Data provided section start

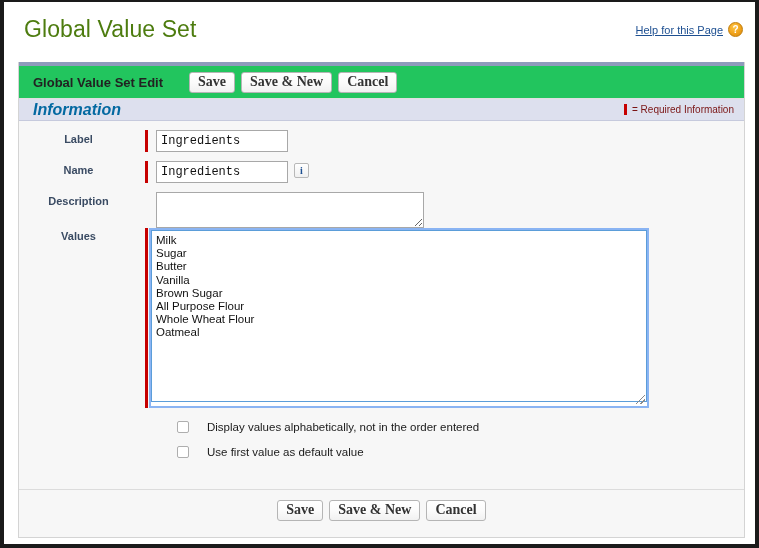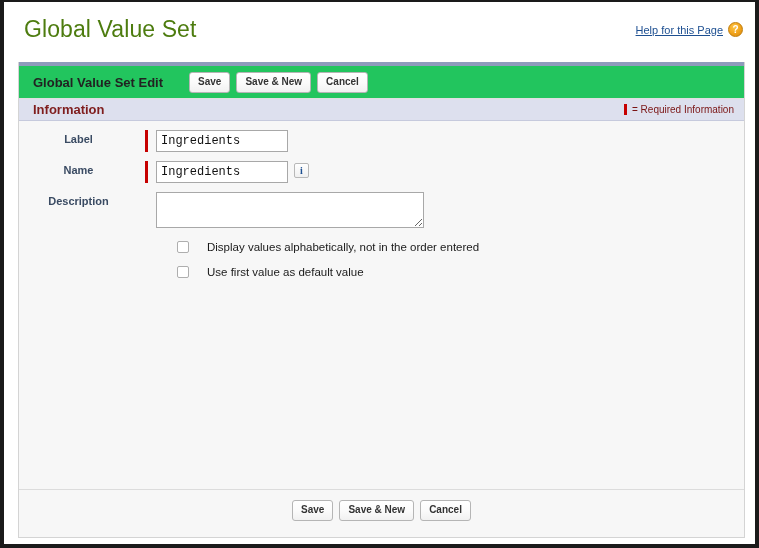--- a/index.html
+++ b/index.html
@@ -120,8 +120,8 @@
   .btn-row { display: flex; gap: 6px; align-items: center; }
 
   .btn {
-    font-family: Liberation Sans, sans-serif;
-    font-size: 10px;
+    font-family: Liberation Serif, serif;
+    font-size: 14px;
     font-weight: bold;
     color: #333333;
     background: linear-gradient(to bottom, #ffffff 0%, #fbfbfb 50%, #f1f1f1 100%);

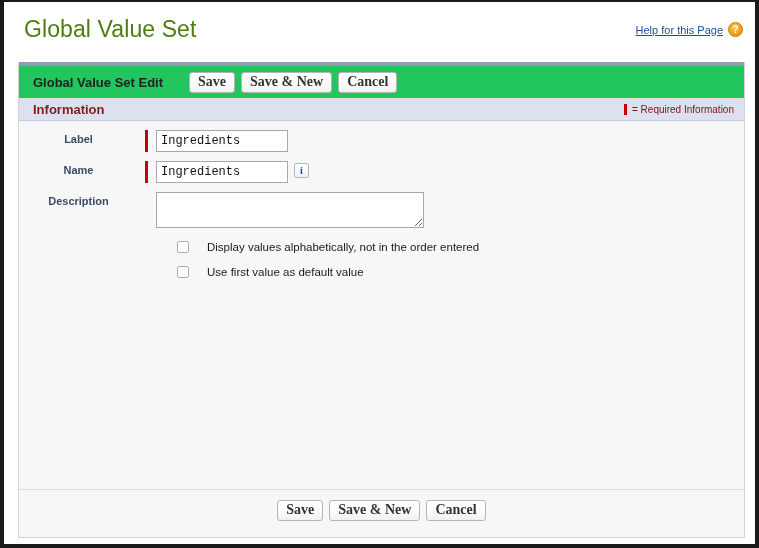--- a/index.html
+++ b/index.html
@@ -145,9 +145,10 @@
     box-sizing: border-box;
   }
   #info-band-title {
-    font-size: 13px;
-    font-weight: bold;
-    color: #7f1d1d;
+    font-size: 16px;
+    font-weight: bold;
+    color: #0369a1;
+    font-style: italic;
   }
   #required-note {
     display: flex;

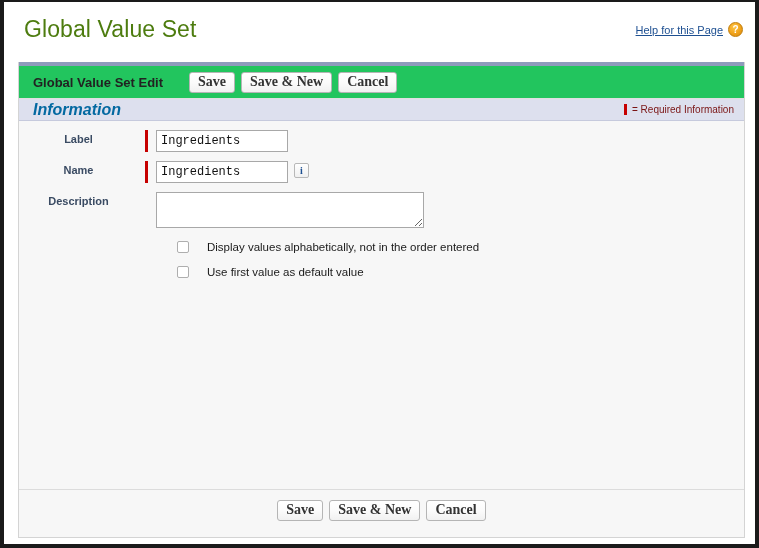--- a/index.html
+++ b/index.html
@@ -396,6 +396,23 @@
       </div>
 
 
+      <div id="values-row">
+        <div class="field-label" style="padding-top:2px;">Values</div>
+        <div id="values-ctl">
+          <span id="values-req"></span>
+          <div id="values-focusbox">
+            <textarea id="values-textarea" spellcheck="false" style="">Milk
+Sugar
+Butter
+Vanilla
+Brown Sugar
+All Purpose Flour
+Whole Wheat Flour
+Oatmeal</textarea>
+            <span id="resize-grip"></span>
+          </div>
+        </div>
+      </div>
 
       <div class="check-row">
         <span class="cbox"></span>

Data provided section end

• [What you have to do]: Select, from the listing, all lines that include the word "display".

• [Answer area]:
   .btn-row { display: flex; gap: 6px; align-items: center; }
     display: flex;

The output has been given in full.